%%

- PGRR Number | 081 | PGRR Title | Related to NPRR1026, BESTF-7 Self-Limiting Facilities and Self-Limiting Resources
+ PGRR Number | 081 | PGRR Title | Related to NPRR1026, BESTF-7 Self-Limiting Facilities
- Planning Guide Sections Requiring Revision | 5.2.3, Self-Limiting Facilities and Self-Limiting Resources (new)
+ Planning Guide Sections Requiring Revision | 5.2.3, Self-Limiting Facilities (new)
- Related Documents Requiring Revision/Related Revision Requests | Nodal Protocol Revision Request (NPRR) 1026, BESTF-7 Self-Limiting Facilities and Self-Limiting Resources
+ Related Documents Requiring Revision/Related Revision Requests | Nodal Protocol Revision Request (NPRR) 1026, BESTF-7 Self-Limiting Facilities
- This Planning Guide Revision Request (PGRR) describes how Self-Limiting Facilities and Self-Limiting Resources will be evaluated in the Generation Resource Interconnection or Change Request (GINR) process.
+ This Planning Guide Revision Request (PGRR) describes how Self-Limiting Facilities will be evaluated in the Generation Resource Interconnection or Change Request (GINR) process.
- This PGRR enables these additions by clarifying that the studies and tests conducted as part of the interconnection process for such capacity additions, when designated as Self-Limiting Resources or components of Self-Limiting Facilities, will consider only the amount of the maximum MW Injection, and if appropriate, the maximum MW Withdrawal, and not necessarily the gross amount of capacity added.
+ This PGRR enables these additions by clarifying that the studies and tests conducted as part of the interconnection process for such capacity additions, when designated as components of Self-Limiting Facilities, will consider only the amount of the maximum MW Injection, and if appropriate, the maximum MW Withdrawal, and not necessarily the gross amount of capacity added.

%%
%%

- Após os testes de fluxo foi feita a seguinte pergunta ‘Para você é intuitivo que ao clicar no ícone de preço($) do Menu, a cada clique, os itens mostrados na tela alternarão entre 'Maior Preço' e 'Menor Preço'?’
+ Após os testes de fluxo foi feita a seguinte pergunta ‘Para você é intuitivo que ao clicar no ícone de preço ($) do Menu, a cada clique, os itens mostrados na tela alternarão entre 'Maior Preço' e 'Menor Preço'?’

%%

Aim of the task: Your response should be made up of the lines in the data that contain the word "ícone".

Exercise answer:
- Após os testes de fluxo foi feita a seguinte pergunta ‘Para você é intuitivo que ao clicar no ícone de preço($) do Menu, a cada clique, os itens mostrados na tela alternarão entre 'Maior Preço' e 'Menor Preço'?’
+ Após os testes de fluxo foi feita a seguinte pergunta ‘Para você é intuitivo que ao clicar no ícone de preço ($) do Menu, a cada clique, os itens mostrados na tela alternarão entre 'Maior Preço' e 'Menor Preço'?’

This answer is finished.